Sen. Andrew Serafini of Washington County said Baltimore receives plenty of transportation funding from the state.
"There's a lot of money that's going in annually — in excess of half a billion dollars," he said.
Sen. George Edwards of Garrett County praised the administration's decision to fund a $90 million project to improve U.S. 219 in his sparsely populated Western Maryland County – a project that has been criticized by environmentalists.
"It's the road from somewhere through somewhere to somewhere," Edwards said, turning a quote from a critic on its head. He said the project is essential to providing economic opportunities for his constituents so they aren't forced to move out of Western Maryland.
Many of the complaints centered around what Democratic lawmakers saw as a lack of consultation in the Hogan administration's transportation decisions.
Sen. Richard S. Madaleno Jr. of Montgomery County said the Hogan transportation department's record compares unfavorably to that under previous administrations.

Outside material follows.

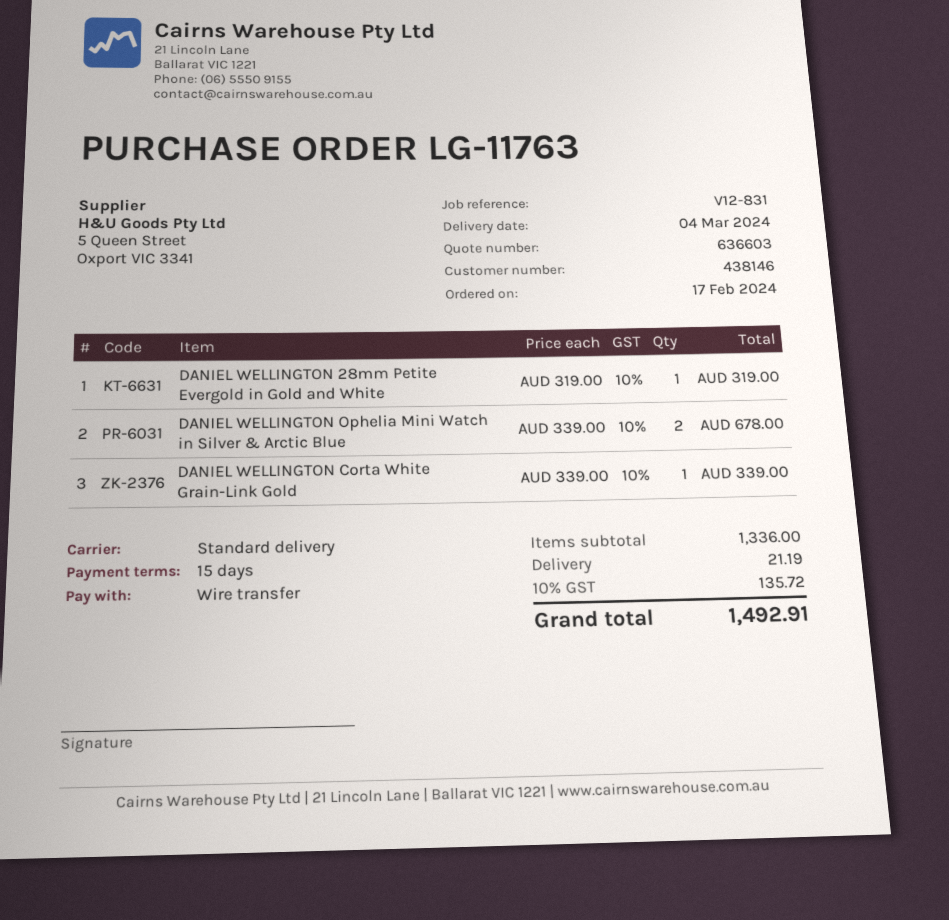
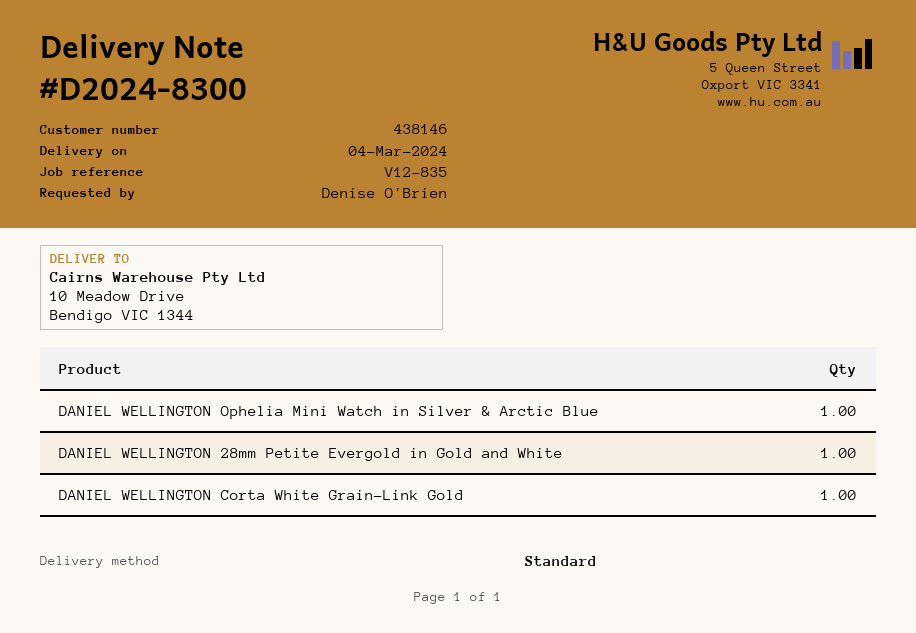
reference: V12-831 -> V12-835
DANIEL WELLINGTON Ophelia Mini Watch in Silver & Arctic Blue: 2 -> 1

"Now it seems like an Iron Curtain is falling," he said. Rahn denied any decline in the agency's transparency.
Earlier Tuesday, Kamenetz, who chairs the metropolitan council, said he wants the organization's staff to complete a study of regional transit options in the next 90 days. The council is the planning organization for local governments in the Baltimore metropolitan area. Its leaders include Baltimore's mayor, the elected executives of Baltimore, Anne Arundel, Howard, and Harford counties and a representative of the Carroll County commissioners.
Kamenetz has been a fierce critic of Hogan's Red Line decision.
"The governor has eliminated funding for the Red Line, but did not provide any alternative solutions to relieve congestion and transportation access issues," he said in an interview. "What was particularly disheartening was he shifted almost all of the money ... to rural counties."
Hogan announced $845 million in major new projects as part of his highway plan, but Baltimore County received only a modest road-widening job worth $5 million. Kamenetz said that if the county had been consulted, it would have asked for money for interchange work at Dolfield Boulevard and I-795.
Baltimore Sun reporter Pamela Wood contributed to this article.